– Так и знал, что найду вас здесь. – произнес кто-то за спиной Полянского и положим ему на плечо большую теплую ладонь.

Николай обернулся и увидел перед собой отца Никонора. Высокий, со строгими лицом и густыми темными, тронутыми ранней сединой волосами, в своем черном монашеском платье, он усиливал мрачную атмосферу этого места. Священник печально посмотрел на надгробие, перевел взгляд на писателя и, хлопая того по плечу сказал:


– Давайте я отведу вас домой, Николай. Евдокия Тихоновна очень за вас переживает.


Полянский покорно поднялся, и, продолжая беззвучно плакать пошел за Никонором. Когда они подходили к усадьбе, слезы на лице писателя высохли. Им овладело какое-то безучастное к окружающему миру отупение. Казалось, все мысли исчезли из головы, и он уже не помнил не то, что Аси, но и себя самого.


Его привели в комнату, уложили на кровать, укрыли легким одеялом. Священник, пообещав читать заздравный сорокоуст, покинул имение. Евдокия зажгла лампаду и пошептав молитвы, уселась в большое старое кресло и, поглядывая иногда поверх очков на племянника, принялась за вязание. Полянский смотрел в потолок. Он изучал маленькие бегущие по старой штукатурке трещины, стараясь не думать о кошмаре, приведшем в столь печальное состояние. Писатель погрузился в сон. Задремала и Евдокия, выпустив из рук спицы. За окном темнело не по-летнему рано. В безветренном воздухе царила изнурительная духота, в которой особенно остро и пряно разливались жасмин и тубероза. Птицы замолкли, и только мухи изредка нарушали тишину назойливым жужжанием. Надвигалась гроза. Вдалеке за лесом уже забегали на горизонте сполохи молний и тяжелые серые облака сгущались над усадьбой Полянских.
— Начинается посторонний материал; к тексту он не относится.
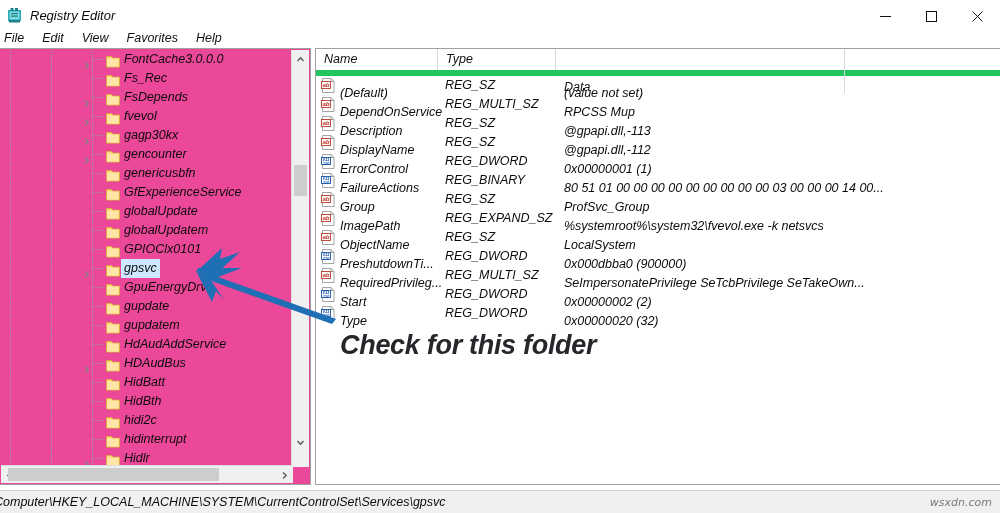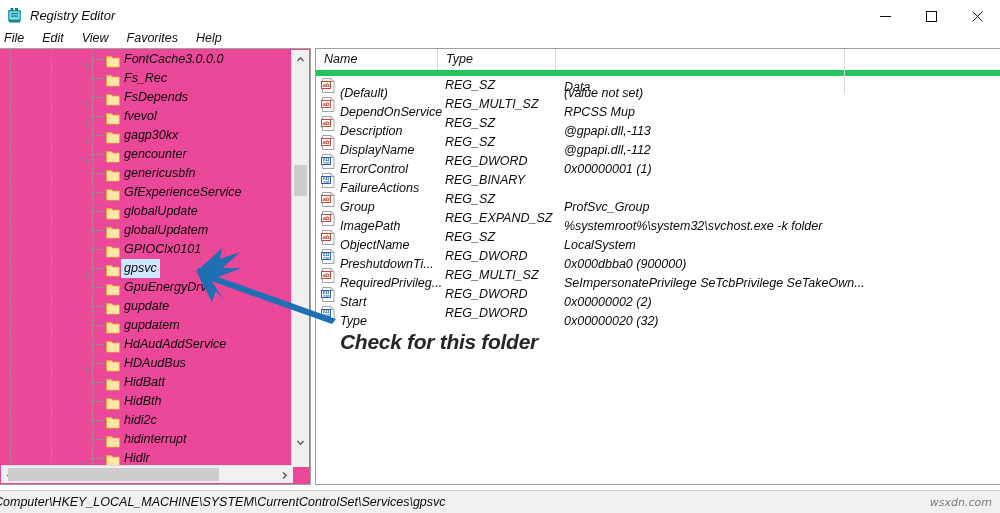"80 51 01 00 00" span.ldata { html: none -> <span>80 51 01 00 00 00 00 00 00 00 00 00 03 00 00 00 14 00...</span> }
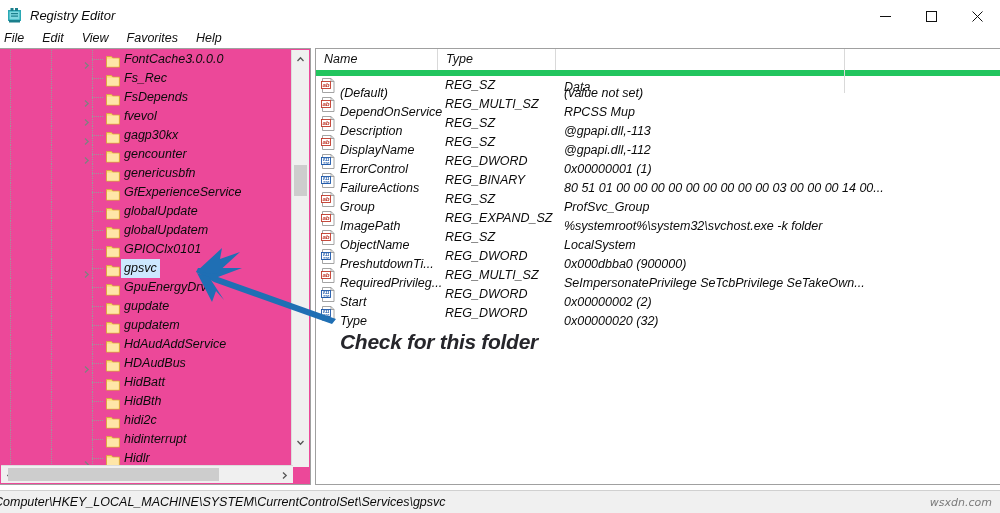"%systemroot%\system32\svchost.exe -k" span.ldata { text: svchost.exe -k folder -> fvevol.exe -k netsvcs }
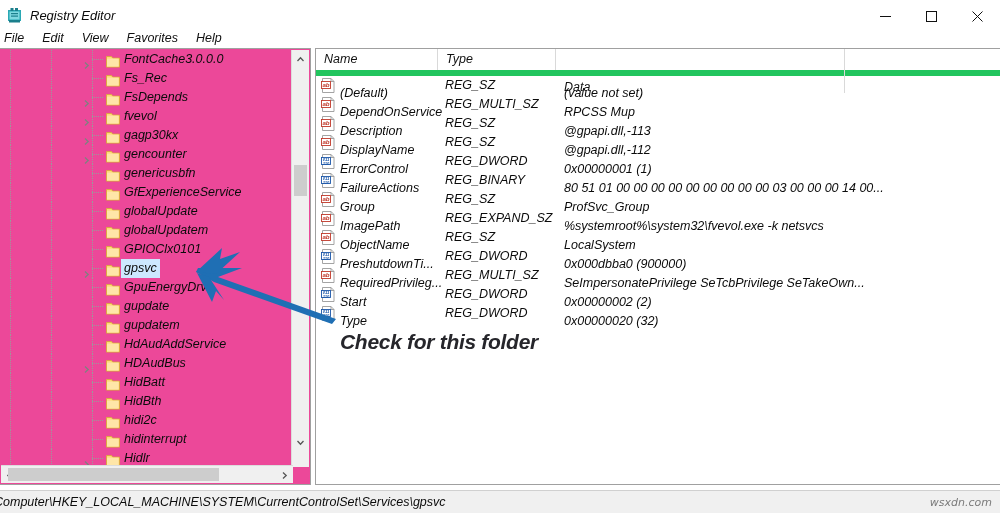"Check for this folder" .anno-text { font-size: 21px -> 27px }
Проснулся Полянский от жуткого громового раската. Он был в комнате один, а в окно беспощадно хлестал ливень и бились ветки деревьев. От тусклого лампадного света резало глаза. Николай встал, потушил горящий фитиль и снова отправился к кровати, когда в оконное стекло кто-то легонько забарабанил пальцами. Этот стук был едва различим среди звуков разбушевавшейся стихии, и писатель принял бы его за дождевые капли, однако в окне явственно белел чей-то силуэт. Вспыхнувшая на мгновение молния осветила стоящего за стеклом, и Полянский с ужасом понял, что это Ася.


– Николай! Коленька! – она стучала уже уверенней. Писатель видел ее бледное, обрамленное прядями черных волос лицо, и его колотила дрожь. – Пустите меня, Коленька! Здесь жуткая гроза!


– Да воскреснет Бог! – Полянский рухнул на колени перед иконами и начал судорожно креститься, – Расточатся врази его, да бегут от лица его ненавидящие его.


Он как мог старался не смотреть в сторону окна. А Ася меж тем продолжала стучать все настырнее.


– Коленька, я все промокла. Пусти меня.


– Яко тает воск от лица огня, да погибнут беси от лица любящих Бога…


– Пустииии! – завизжало то, что стояло в тьме и все еще претворялось умершей два года назад девушкой. Оно кулаками молотило по стеклу и требовало открыть.


Дрожа всем телом, писатель не удержался и повернулся. То, что прикидывалось Асей с остервенением высадило окно и влезло в комнату, впустив с собой запах сырого склепа и могильный смрад. Перед Полянским стоял труп. Такой, какими покойники бывают на третий день после смерти. Восковое с синевой уже лицо, губы без единой кровинки, впалые щеки и глазницы.


– Что же ты, Коленька, сегодня не пришел? – спросило существо, – Я ведь ждала тебя.


Даже не успев до конца осознать весь ужас происходящего, писатель лишился чувств.

Утром, вошедшая проведать хворающего племянника Евдокия, обнаружила того лежащим на полу. Тело его скрючилось в противоестественной позе, глаза были широко раскрыты, будто он видел нечто жуткое. Однако Николай был жив. Он не двигался, не отвечал на вопросы и лишь, когда к нему прикасались издавал слабые стоны. В руке его был зажат небольшой медальон и прядью темных волос.